Dwyane Wade : « Je savais que c’était ma chance, et que je ne pouvais pas la laisser passer »
Invité de Jalen Rose dans le podcast ‘Renaissance’, Dwyane Wade est revenu sur toute sa carrière et notamment son tout premier titre NBA en 2006. Titre acquis en leader d’une équipe où était arrivé 2 ans plus tôt un certain Shaquille O’Neal. Ce dernier, ultra-dominant à l’époque, avait débarqué en Floride en lâchant dès la première conférence de presse que c’était l’équipe de Dwyane Wade et qu’il était là pour l’aider, ce qui tranchait avec la situation aux Lakers ou lui et Kobe Bryant étaient en pleine guerre d’égo.

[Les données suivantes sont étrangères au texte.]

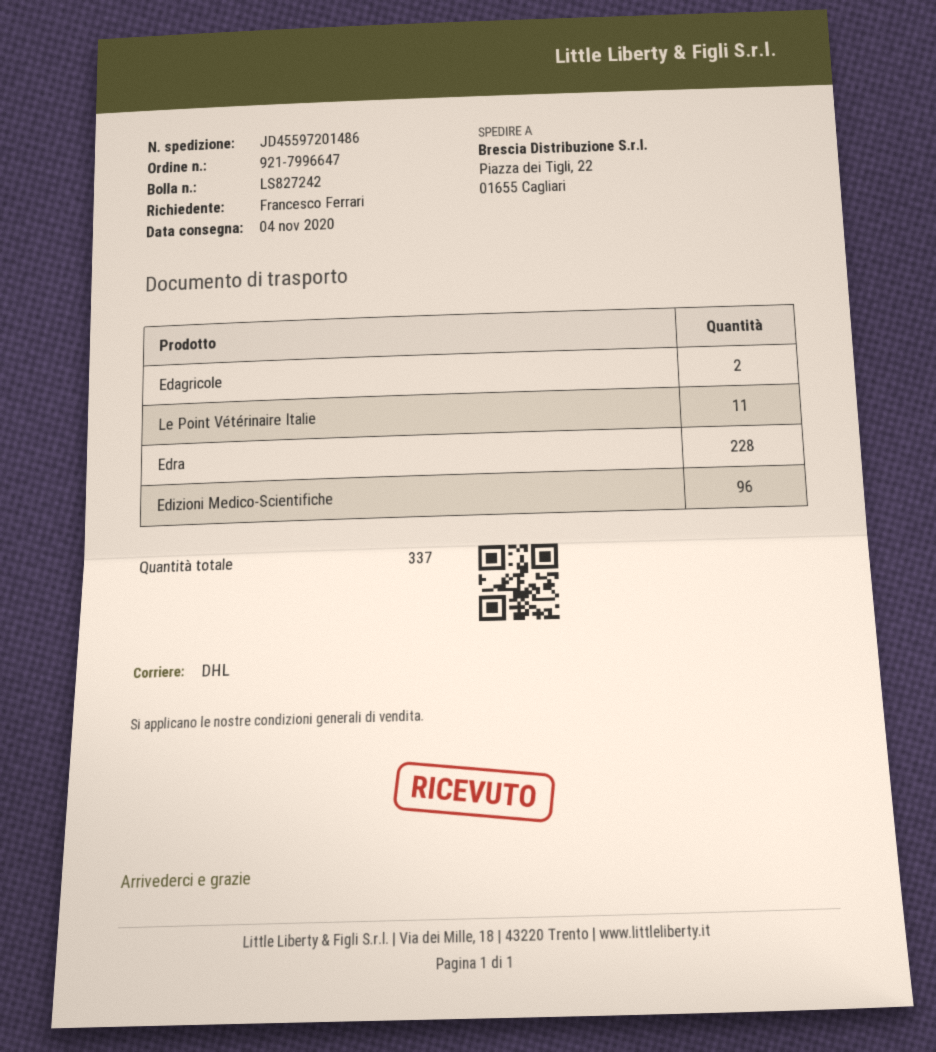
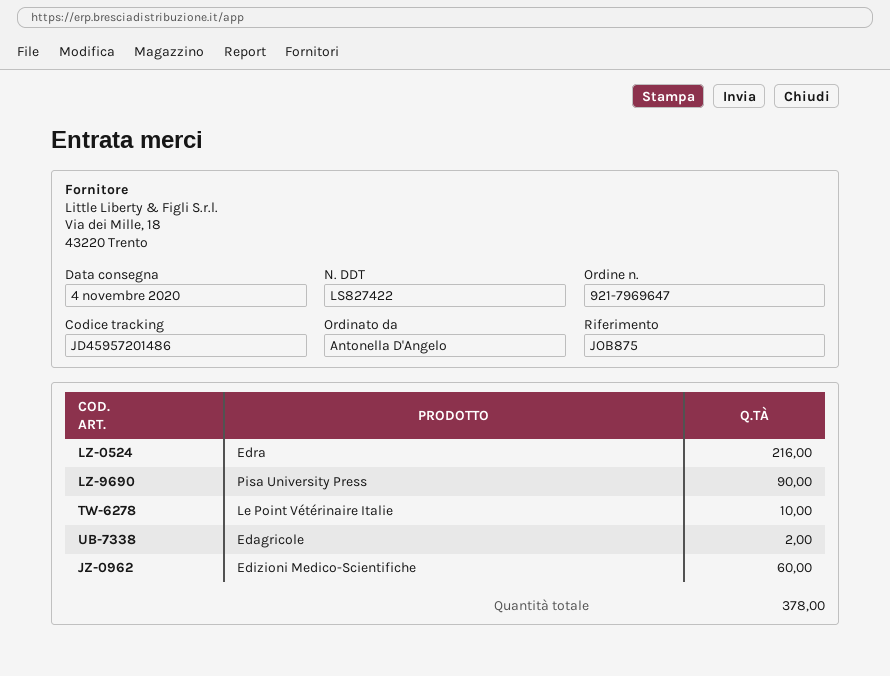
order number: 921-7996647 -> 921-7969647
delivery note number: LS827242 -> LS827422
ordered by: Francesco Ferrari -> Antonella D'Angelo
tracking number: JD45597201486 -> JD45957201486
Le Point Vétérinaire Italie: 11 -> 10
Edra: 228 -> 216
Edizioni Medico-Scientifiche: 96 -> 60
Pisa University Press: none -> 90
total quantity: 337 -> 378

« À cette époque si tu ne remportais pas de titre, tu n’étais pas un grand joueur. C’était comme ça, c’est comme ça que ça se passait. Je savais que si je voulais être au niveau de Kobe Bryant, Michael Jordan, je devais être considéré comme un champion, pour faire simple. Ils ne vous disent pas comment vous devez être, ils vous disent qu’il le faut rire). Et quand j’ai eu mon opportunité à 24 ans lors de ma 3ème année en NBA, avec un des pivots les plus dominants de l’histoire, je savais que c’était ma chance, et que je ne pouvais pas la laisser passer. Durant la saison l’équipe m’avait donné le ballon, GP (Gary Payton) m’avait donné le ballon. J-Will (Jason Williams) m’avait donné le ballon. James Posey m’avait donné le ballon. Antoine Walker m’avait donné le ballon. Alonzo (Mourning) était là : ‘Jeune homme, on va te suivre.’ La confiance que j’avais était totalement folle, je n’ai jamais eu plus confiance de ma vie et j’étais sur la plus grande scène de toute ma vie en ayant la plus grande confiance, et j’avais Shaq derrière moi. J’avais le sentiment que je ne pouvais pas ne pas y arriver. C’était incroyable de pouvoir enfin accomplir quelque chose dont j’avais rêvé toute ma vie. J’avais vu Michael Jordan, Scottie Pippen, les Bulls dans le vestiaire avec le champagne. Je voulais vivre ça. J’avais finalement une chance de le faire.
Wade avait été élu MVP des finales face aux Mavericks en tournant à 34.7 points, 7.8 rebonds, 3.8 passes et 2.7 interceptions, avec pas moins de 97 lancers-francs tentés en 6 rencontres, ce que les Mavs n’ont toujours pas digéré.